What you will do: Only the lines from the one containing "- In principle, the" through the final line of the entries below are wanted, each copied exactly.

Dataset:

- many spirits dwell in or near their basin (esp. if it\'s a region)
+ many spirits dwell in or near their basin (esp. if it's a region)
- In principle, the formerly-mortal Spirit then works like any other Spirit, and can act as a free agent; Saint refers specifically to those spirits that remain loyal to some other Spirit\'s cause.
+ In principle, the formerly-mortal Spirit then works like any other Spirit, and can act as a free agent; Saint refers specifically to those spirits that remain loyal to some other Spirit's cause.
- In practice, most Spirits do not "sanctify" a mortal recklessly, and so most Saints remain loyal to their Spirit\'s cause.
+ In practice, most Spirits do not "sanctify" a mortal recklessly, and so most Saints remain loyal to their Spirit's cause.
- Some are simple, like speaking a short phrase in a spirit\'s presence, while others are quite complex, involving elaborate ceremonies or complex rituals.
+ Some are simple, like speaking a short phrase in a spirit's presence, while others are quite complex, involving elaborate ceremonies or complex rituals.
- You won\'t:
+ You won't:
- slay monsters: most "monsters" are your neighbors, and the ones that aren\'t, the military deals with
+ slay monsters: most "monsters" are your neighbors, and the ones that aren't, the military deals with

Output:
- In principle, the formerly-mortal Spirit then works like any other Spirit, and can act as a free agent; Saint refers specifically to those spirits that remain loyal to some other Spirit\'s cause.
+ In principle, the formerly-mortal Spirit then works like any other Spirit, and can act as a free agent; Saint refers specifically to those spirits that remain loyal to some other Spirit's cause.
- In practice, most Spirits do not "sanctify" a mortal recklessly, and so most Saints remain loyal to their Spirit\'s cause.
+ In practice, most Spirits do not "sanctify" a mortal recklessly, and so most Saints remain loyal to their Spirit's cause.
- Some are simple, like speaking a short phrase in a spirit\'s presence, while others are quite complex, involving elaborate ceremonies or complex rituals.
+ Some are simple, like speaking a short phrase in a spirit's presence, while others are quite complex, involving elaborate ceremonies or complex rituals.
- You won\'t:
+ You won't:
- slay monsters: most "monsters" are your neighbors, and the ones that aren\'t, the military deals with
+ slay monsters: most "monsters" are your neighbors, and the ones that aren't, the military deals with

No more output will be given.